José’s objectives for the vineyard tie back to its history and its viticultural traditions. His short-term goal for Terramoll is to see it officially declared free of phylloxera. Once that’s done, he hopes to expand production little by little, although not at the expense of quality. It’s become quite clear during our short time together that he’s committed to the vineyard’s continued success.

José has been making wine in Formentera for eight years, and he’s proud of its history and the wines he helps to produce. Originally from Galicia, he’s made wine in Chile, France, and different regions of Catalunya, including the D.O.s of Conca de Barbera and Terra Alta. Each, he says, has its good and its bad. In a place as beautiful as Formentera, however, it’s easy to imagine there’s little incentive to leave.

“There’s very little stress here,” he admits with a smile.

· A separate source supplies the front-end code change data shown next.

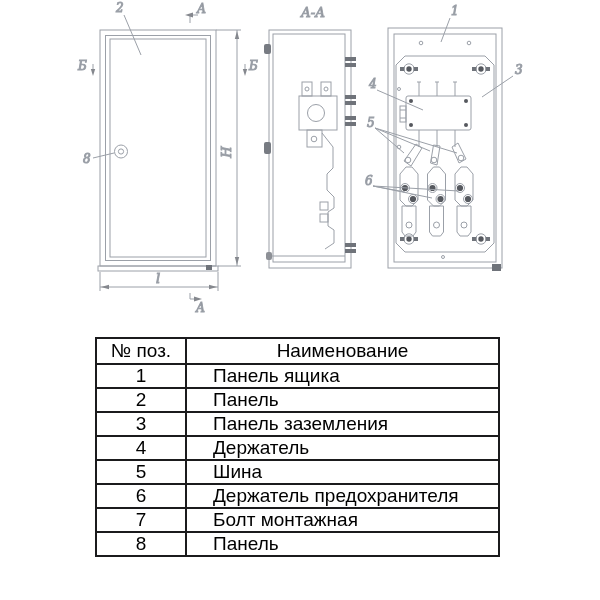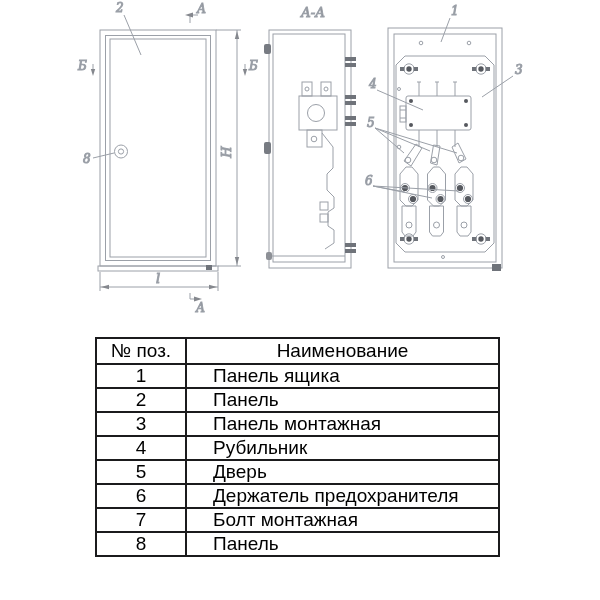"Панель монтажная" td.name { text: монтажная -> заземления }
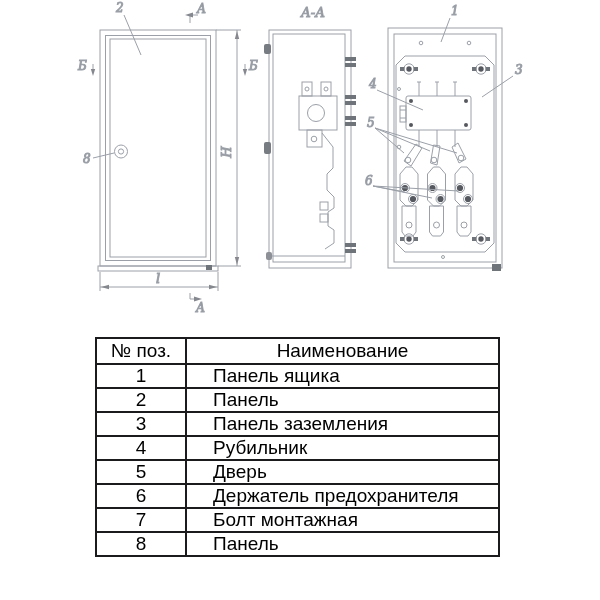"Рубильник" td.name { text: Рубильник -> Держатель }
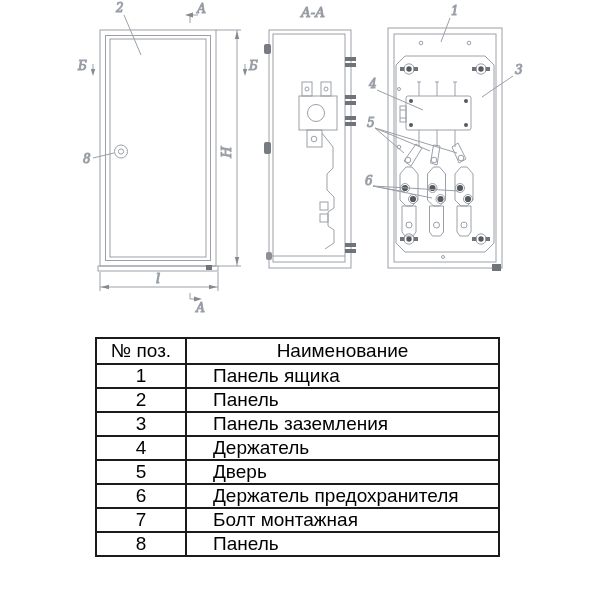"Дверь" td.name { text: Дверь -> Шина }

After our short tour of the property, we head inside the warehouse where a set of 10 tall stainless steel fermentation tanks are housed alongside pallets of bottles. The labeling and corking equipment are pushed to the side for the off-season. Along one wall is a stainless steel shelf covered in scales, glass pipettes, sensors, analyzers, test tubes, maps of the island, and a collection of open wine bottles. It looks part mad scientist, part drinking station. José jogs off upstairs to grab us some wines to taste, and brings back a small selection of what’s open. The wines are refreshingly cold after our time in the sun. Even the red has been chilled down to almost 11 degrees, not atypical for island reds.

We try a few from Terramoll’s catalogue, which include a white, a red, and a rosé, as well as a limited edition red, a sweet white wine, and a sparkling wine, labeled as a pétillant. Like French crémant is to champagne, pétillants are the equivalent of cava, but labeled under a different name since they aren’t produced in the same officially designated region as cava. While they plant whichever varietals adapt well to the climate–from Cabernet Sauvignon to Monastrell to Malvasia–most of what they produce is white, a necessity in an island location where drinkability is a top factor in sales. Like many island wineries, much of their production is sold locally. Indeed, 80 to 85% of Terramoll’s wine is sold in Formentera and Ibiza, while the rest is divided between Mallorca, Barcelona, and Italy as well, which is a new market for them.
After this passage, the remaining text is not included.